Lahm und Schweinsteiger: Vergoldet!
Philipp Lahm und Bastian Schweinsteiger krönen ihre Karrieren endlich mit einem internationalen Titel. „Die Zeit wäre ihnen beinahe weggelaufen”, sagt Jupp Heynckes. Nun ist der Makel beseitigt.
London - Am Ende saß Bastian Schweinsteiger wieder so da wie ein Jahr zuvor – und doch war alles anders. Während der Henkelpott auf die x-te Ehrenrunde ging, hockte der Vize-Kapitän des FC Bayern mit gespreizten Beinen auf dem Rasen und griff sich nach vorne gebeugt an die Unterschenkel.
Doch anders als nach dem „Finale dahoam” rannten da keine blauen Chelsea-Spieler ekstatisch mit der Trophäe ums Karree. Und Schweinsteigers Miene war jetzt auch nicht versteinert, sondern gelöst, sein Blick nicht leer, eher voller Genugtuung.
„Wir haben immer gesagt: Wenn wir eine goldene Generation sein wollen, müssen wir einen internationalen Titel holen”, sagte Kapitän Philipp Lahm alsbald und meinte:
Er, 29, und Schweinsteiger, 28, trugen bis zum Samstagabend eben immer diesen Makel mit sich rum, zwar viele Meistertitel und DFB-Pokale gewonnen zu haben, aber nie den Champions-League-Pokal oder einen Nationalmannschaftstitel.
„Die Zeit wäre ihnen beinahe weggelaufen”, sagte Trainer Jupp Heynckes über seine Kapitänsgeneration: „Aber diese Weltklasse-Spieler haben nun endlich auch ihren internationalen Titel, ihre Krönung.”

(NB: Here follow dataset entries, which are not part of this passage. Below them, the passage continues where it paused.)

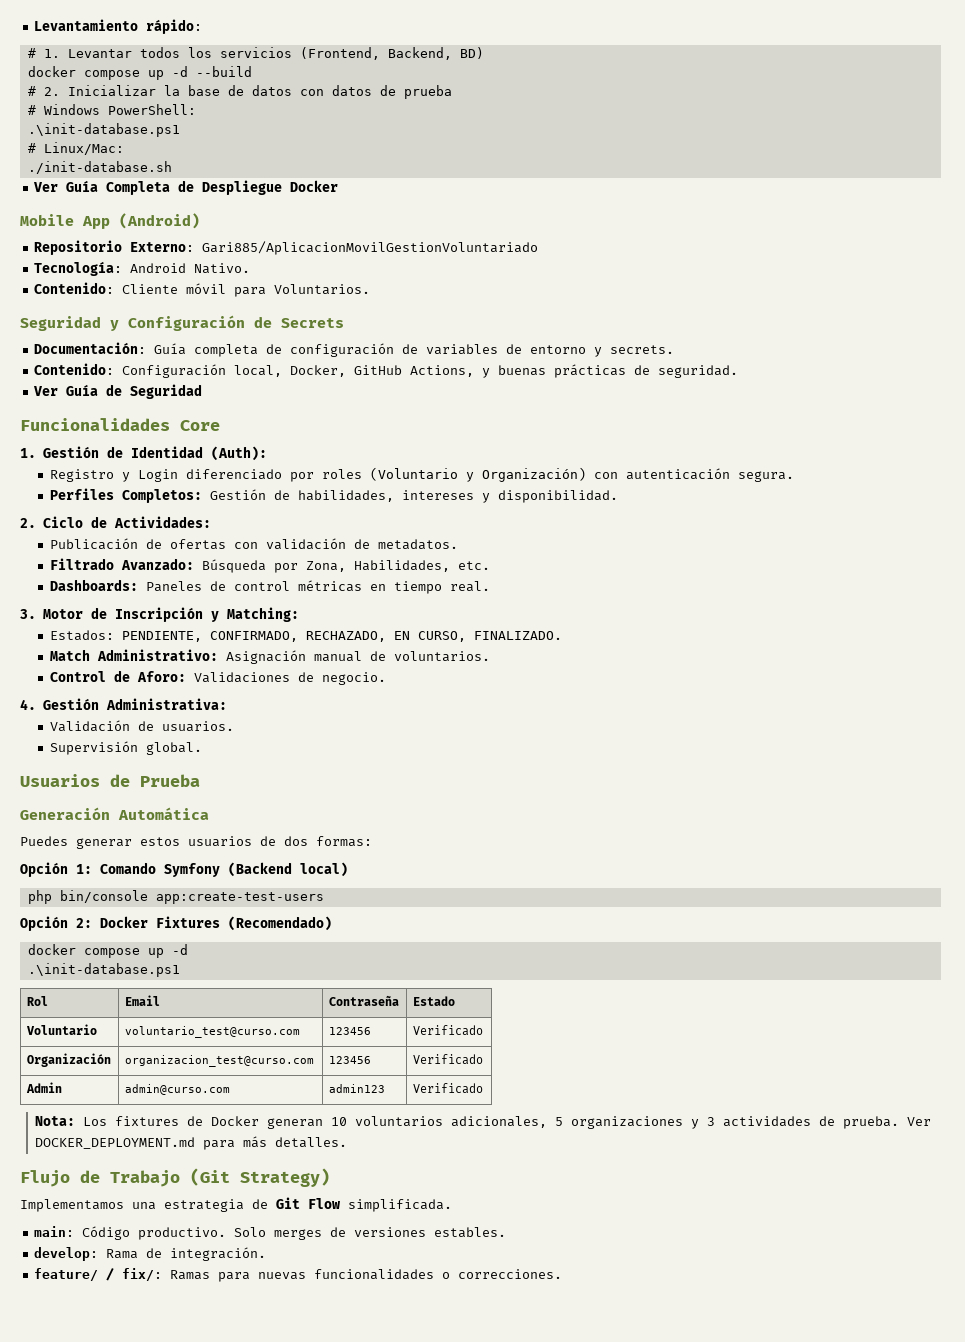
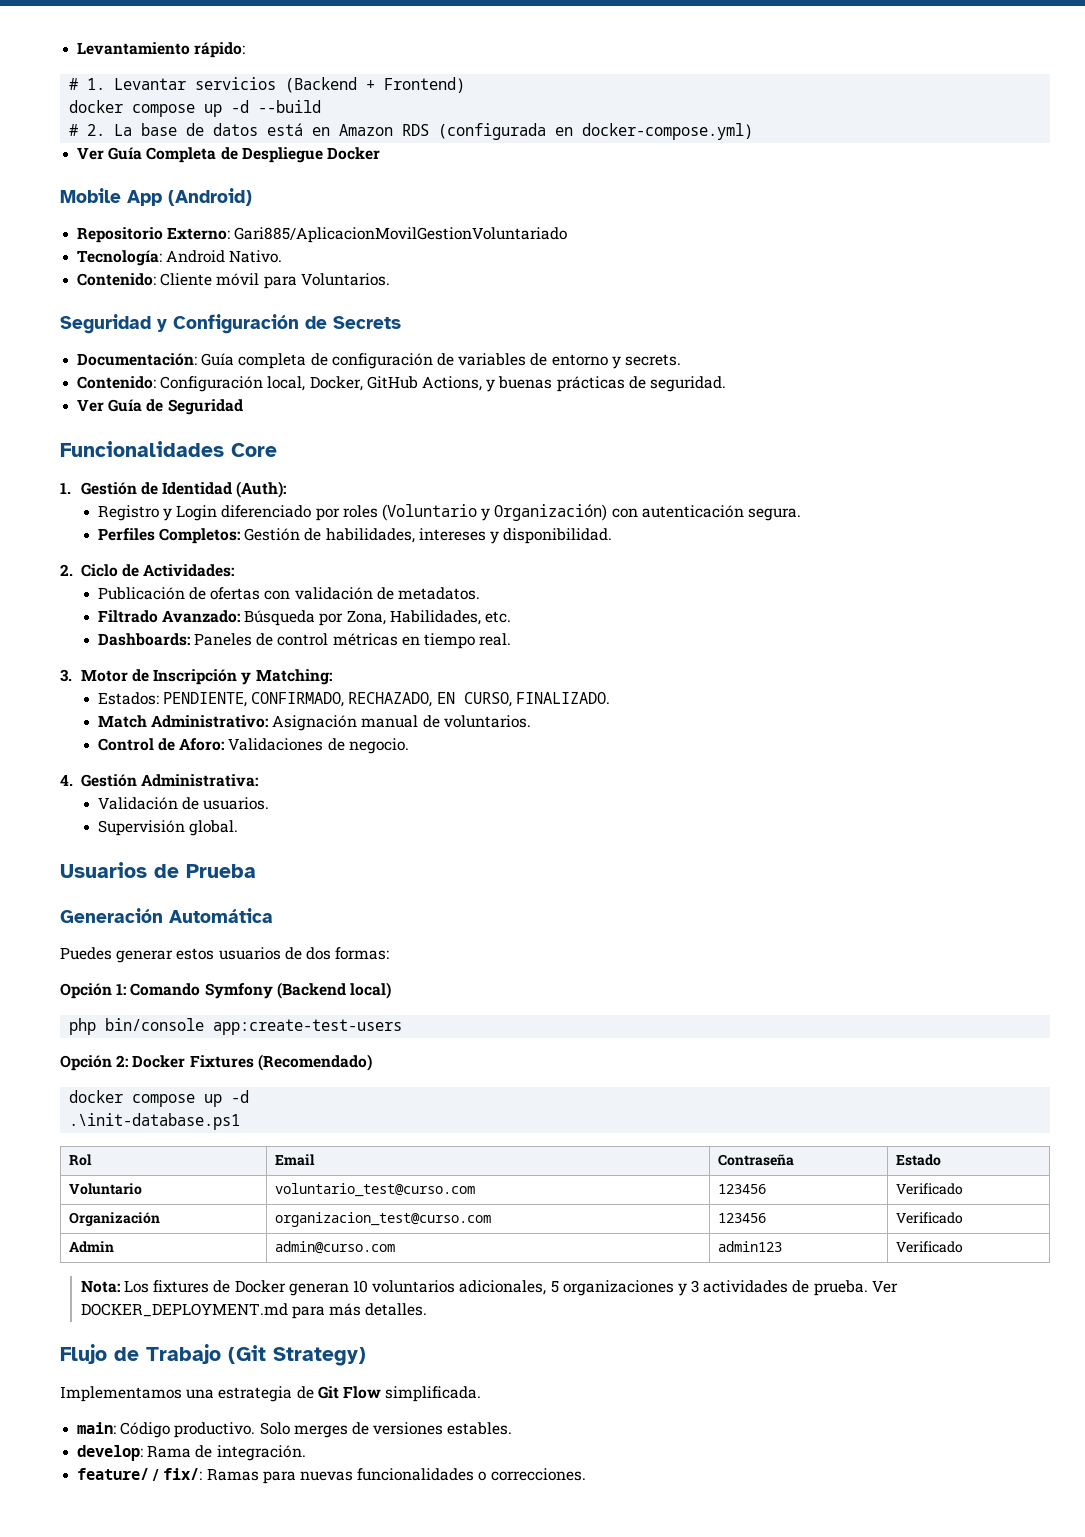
- # 1. Levantar todos los servicios (Frontend, Backend, BD)
+ # 1. Levantar servicios (Backend + Frontend)
- # 2. Inicializar la base de datos con datos de prueba
- # Windows PowerShell:
- .\init-database.ps1
- # Linux/Mac:
- ./init-database.sh
+ # 2. La base de datos está en Amazon RDS (configurada en docker-compose.yml)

Und damit das Recht, später mal in einem Atemzug mit Beckenbauer/Breitner (70er Jahre) oder Effenberg/Kahn (2000er Jahre) genannt zu werden – eben jenen Führungsdynastien der Bayern, die den Henkelpott zuvor schon nach München holten.

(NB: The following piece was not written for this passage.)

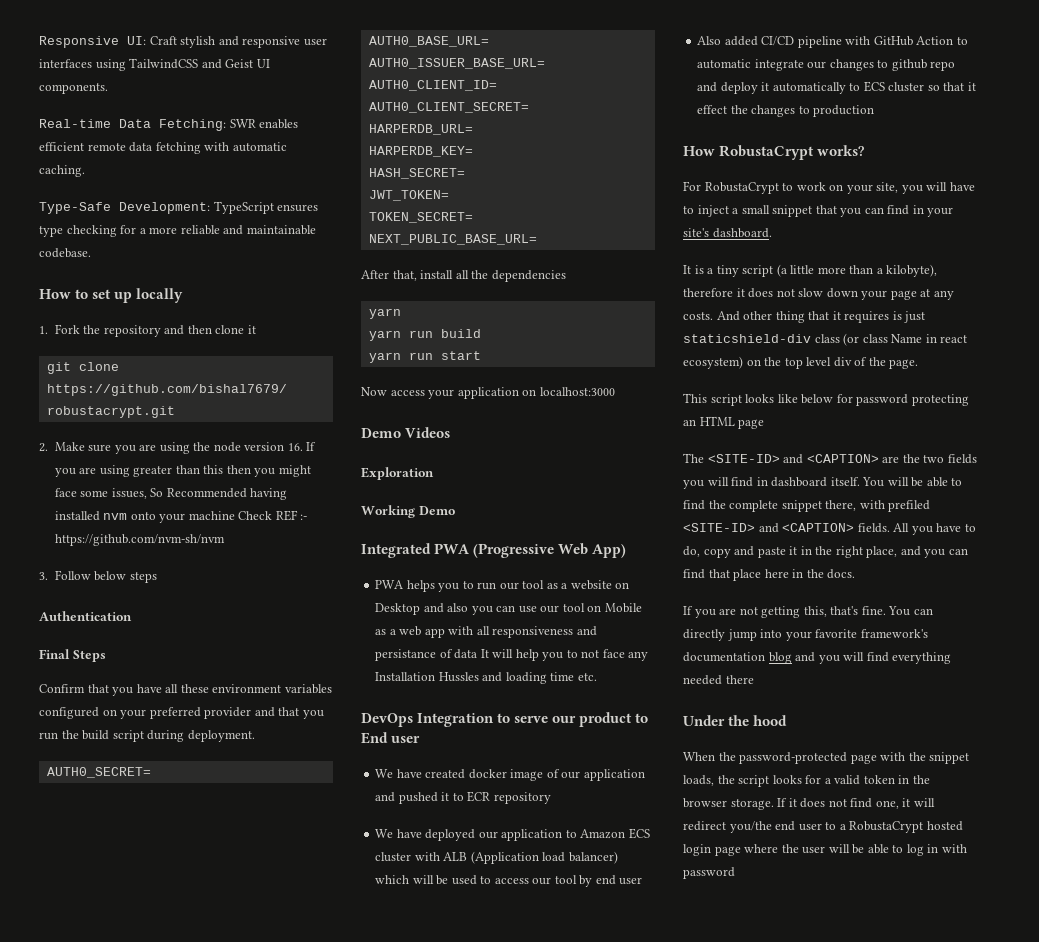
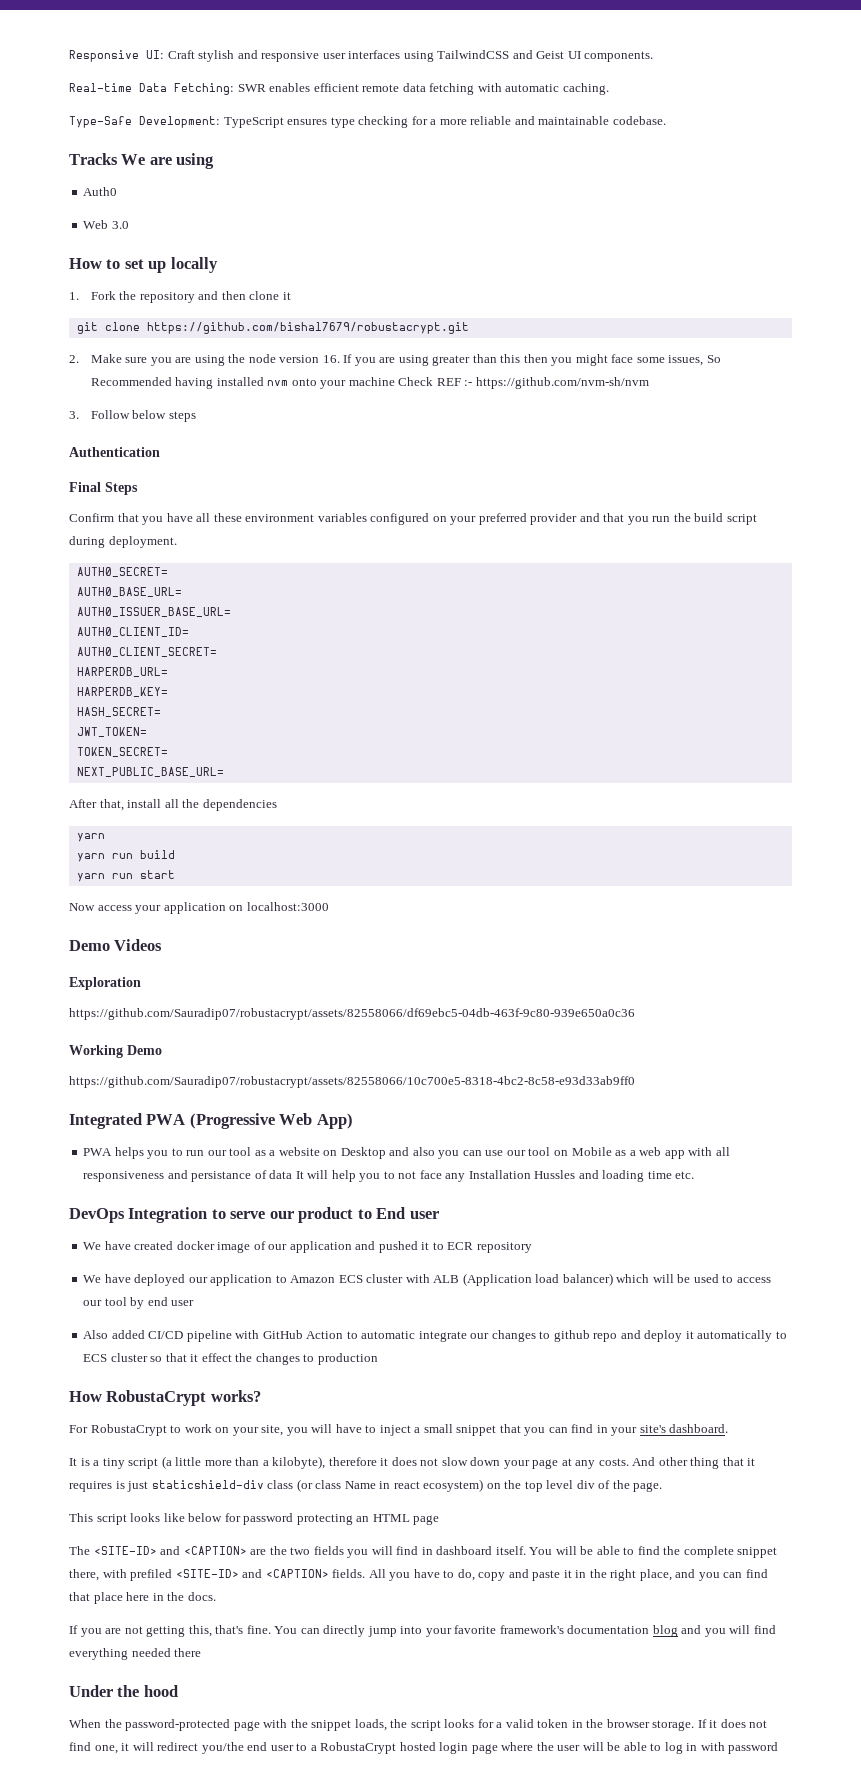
+ Tracks We are using
+ Auth0
+ Web 3.0
+ https://github.com/Sauradip07/robustacrypt/assets/82558066/df69ebc5-04db-463f-9c80-939e650a0c36
+ https://github.com/Sauradip07/robustacrypt/assets/82558066/10c700e5-8318-4bc2-8c58-e93d33ab9ff0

„Sie haben gezeigt, dass der Leitsatz gilt: Du musst einmal mehr aufstehen, als du hingefallen bist. Das macht echte Champions aus”, sagte Sport-Vorstand Matthias Sammer. „Für sie war das unglaublich wichtig.”
Was hatte man Lahm und Schweinsteiger nicht schon alles vorgeworfen; zu wenig Hau-Drauf-Mentalität attestierte man ihnen, zu leise seien sie. Nur Chefchen bei Bayern und in der Nationalmannschaft?

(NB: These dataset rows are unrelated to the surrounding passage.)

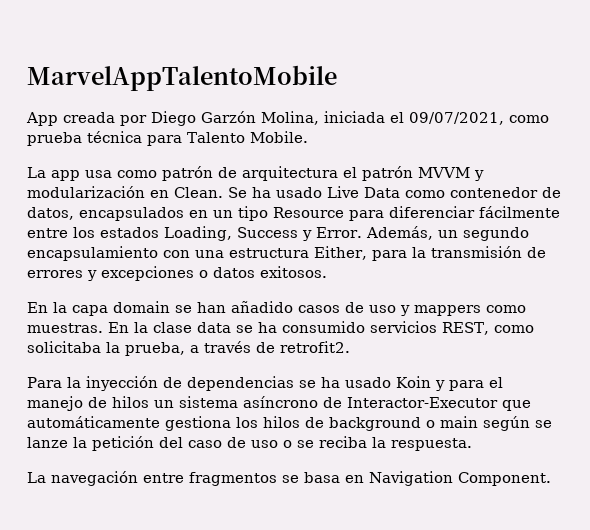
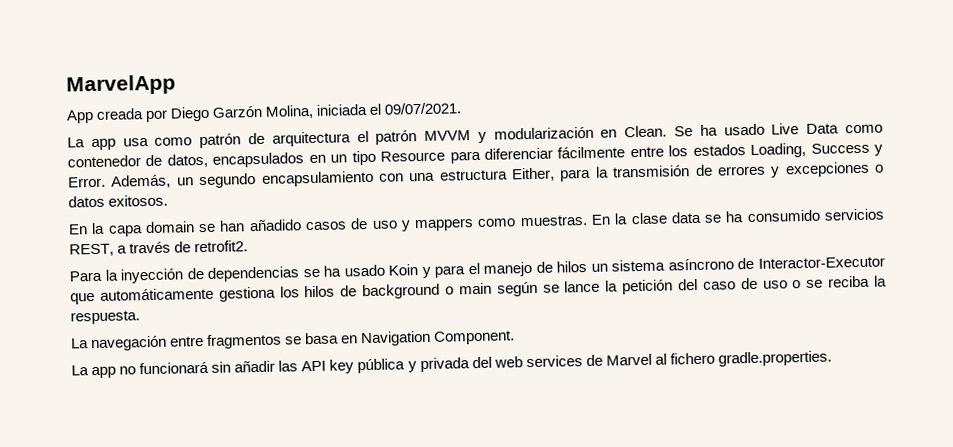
- MarvelAppTalentoMobile
+ MarvelApp
- App creada por Diego Garzón Molina, iniciada el 09/07/2021, como prueba técnica para Talento Mobile.
+ App creada por Diego Garzón Molina, iniciada el 09/07/2021.
- En la clase data se ha consumido servicios REST, como solicitaba la prueba, a través de retrofit2.
+ En la clase data se ha consumido servicios REST, a través de retrofit2.
- Para la inyección de dependencias se ha usado Koin y para el manejo de hilos un sistema asíncrono de Interactor-Executor que automáticamente gestiona los hilos de background o main según se lanze la petición del caso de uso o se reciba la respuesta.
+ Para la inyección de dependencias se ha usado Koin y para el manejo de hilos un sistema asíncrono de Interactor-Executor que automáticamente gestiona los hilos de background o main según se lance la petición del caso de uso o se reciba la respuesta.
+ La app no funcionará sin añadir las API key pública y privada del web services de Marvel al fichero gradle.properties.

„Hier kommen die Führungsspieler, die keine Führungsspieler sind!”, kündigte Thomas Müller am Samstag lauthals an, als er mit den beiden im Schlepptau die Interviewzone des Wembley-Stadions enterte: „Haben wir nun die Champions League gewonnen, oder nicht?” Schweinsteiger hielt sich hinter ihm an einer Flasche Champagner fest und strahlte.
Ihn hatte die Kritik nach dem verlorenen Finale 2012 und der EM schließlich am härtesten getroffen. „Man fühlt sich anders in so einem Finale”, sagte er. „Es war schwierig heute.” Lahm präzisierte und sprach von einem „enorm hohen Druck”, der zu Spielbeginn wie Blei über dem Bayern-Spiel lag.
Doch da war eben auch dieser Hauch von Schicksal. „2010 waren wir glücklich im Finale, 2012 hätten wir es verdient gehabt. Jetzt wurden wir endlich belohnt”, meinte Lahm. „Vielleicht waren sie einfach an der Reihe”, meinte Bundestrainer Joachim Löw aus dem fernen Miami.
Nächstes Jahr, zur WM, werden beide dann über 100 Länderspiele auf dem Buckel haben (aktuell 98). Folgt dann der WM-Titel, als Krönung der Krönung? „Die Deutschen haben eine Riesensehnsucht danach”, sagt Löw. „Wir werden alles dafür tun – und wir haben die Qualität.”
Vielleicht sitzt Schweinsteiger in einem Jahr in Rio dann ja wieder so auf dem Rasen. Freudestrahlend.